▸ The data:
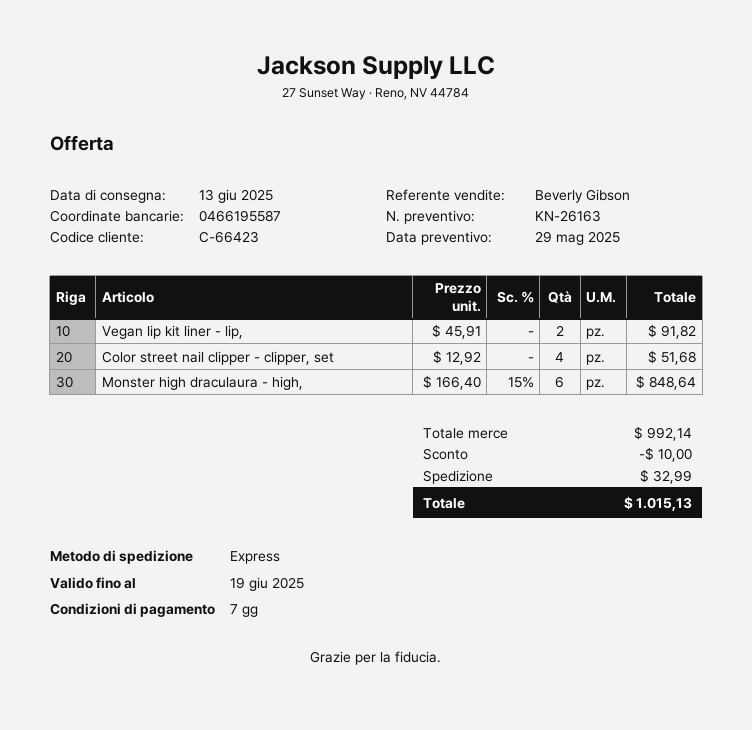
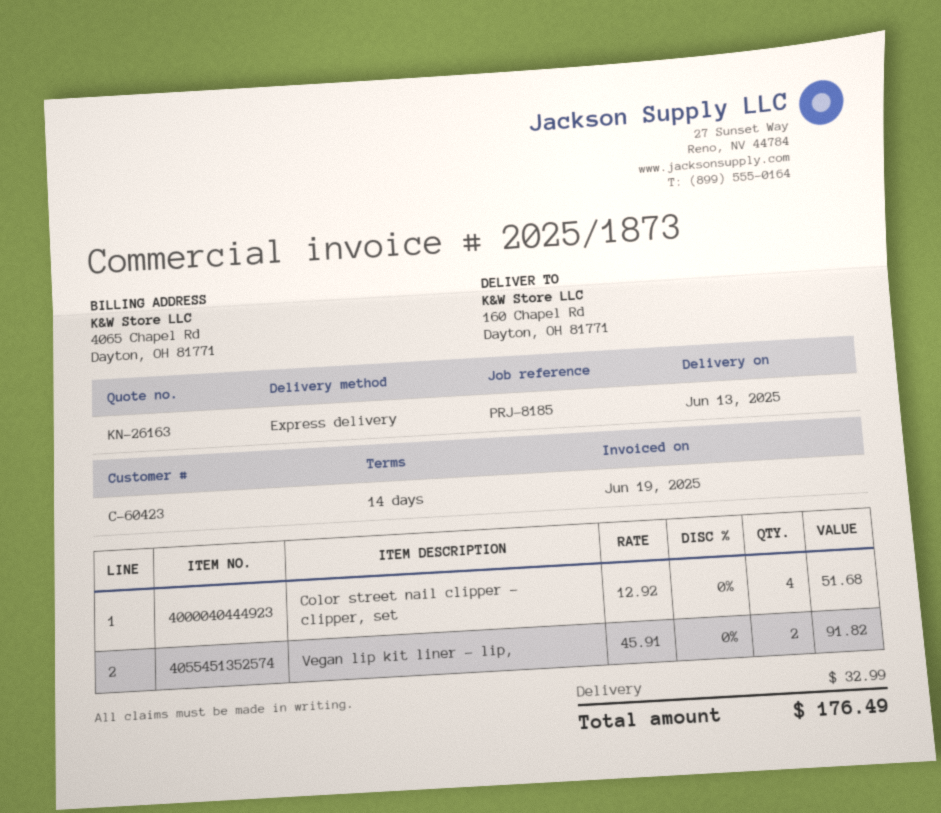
payment terms: 7 days -> 14 days
customer number: C-66423 -> C-60423
Monster high draculaura - high,: 6 x 166.40 - 15% = 848.64 -> none
discount: 10.00 -> none
total: 1015.13 -> 176.49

▸ Work to complete:
Could you print the lines of the records above from the one containing "Monster high draculaura" through the last, exactly and with no additions?

▸ Exercise response:
Monster high draculaura - high,: 6 x 166.40 - 15% = 848.64 -> none
discount: 10.00 -> none
total: 1015.13 -> 176.49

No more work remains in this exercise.